[TASK PROMPT] Starting at the line that contains "eres un administrador')", return every line through the end of the entries below, exactly and with nothing else.

[INFORMATION PROVIDED]

# # #

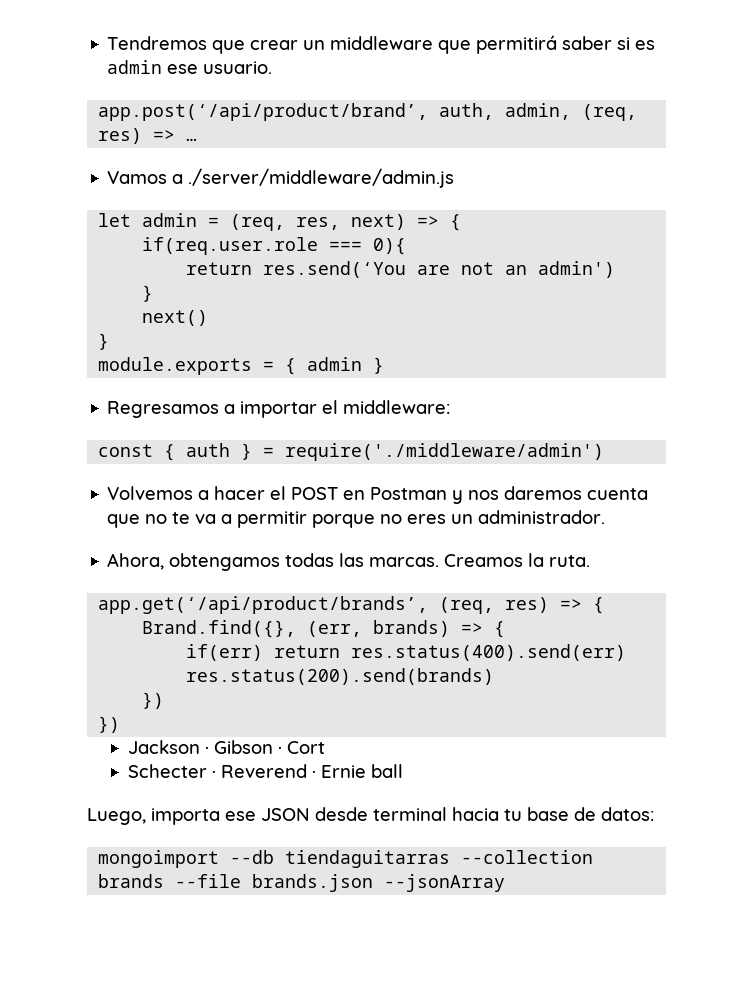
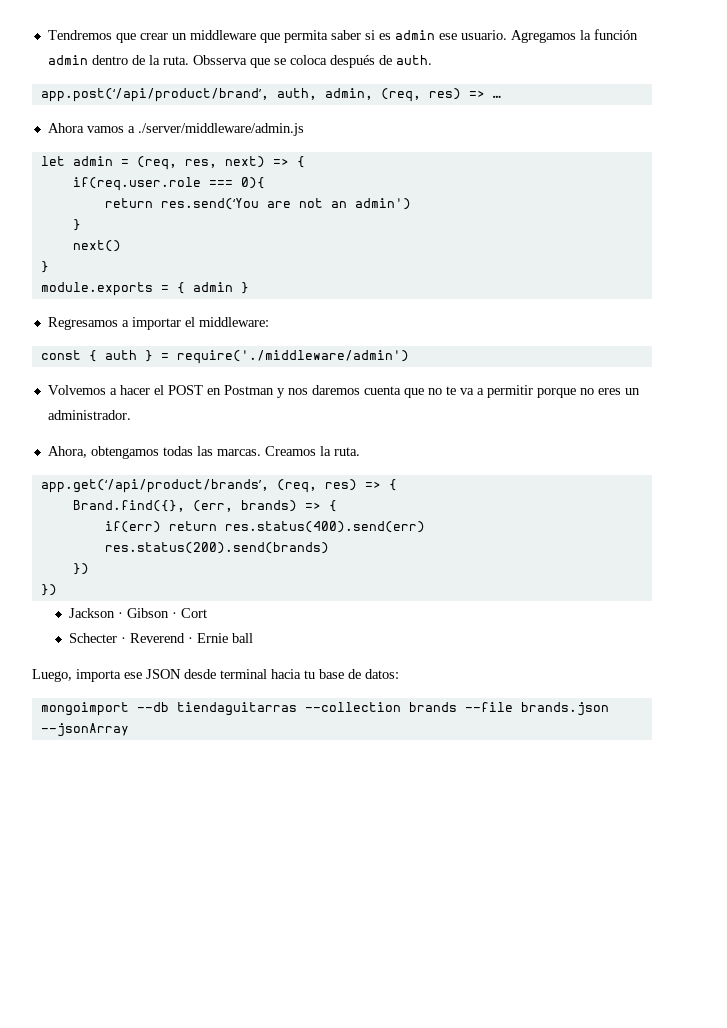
- Tendremos que crear un middleware que permitirá saber si es admin ese usuario.
+ Tendremos que crear un middleware que permita saber si es admin ese usuario. Agregamos la función admin dentro de la ruta. Obsserva que se coloca después de auth.
- Vamos a ./server/middleware/admin.js
+ Ahora vamos a ./server/middleware/admin.js

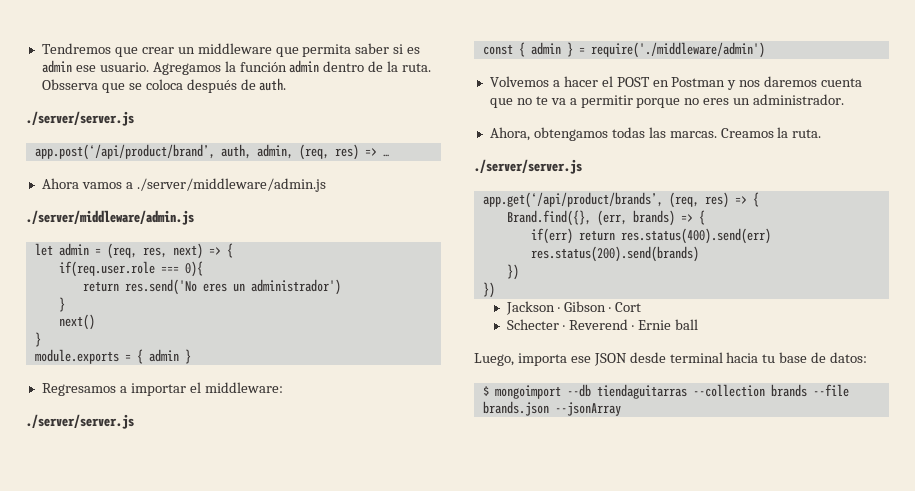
  Obsserva que se coloca después de auth.
+ ./server/server.js
  Ahora vamos a ./server/middleware/admin.js
+ ./server/middleware/admin.js
- return res.send(‘You are not an admin')
+ return res.send('No eres un administrador')
  Regresamos a importar el middleware:
+ ./server/server.js
- const { auth } = require('./middleware/admin')
+ const { admin } = require('./middleware/admin')
  Creamos la ruta.
+ ./server/server.js
- mongoimport --db tiendaguitarras --collection brands --file brands.json --jsonArray
+ $ mongoimport --db tiendaguitarras --collection brands --file brands.json --jsonArray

# # #

[SOLUTION FOR THIS TASK]
+ return res.send('No eres un administrador')
  Regresamos a importar el middleware:
+ ./server/server.js
- const { auth } = require('./middleware/admin')
+ const { admin } = require('./middleware/admin')
  Creamos la ruta.
+ ./server/server.js
- mongoimport --db tiendaguitarras --collection brands --file brands.json --jsonArray
+ $ mongoimport --db tiendaguitarras --collection brands --file brands.json --jsonArray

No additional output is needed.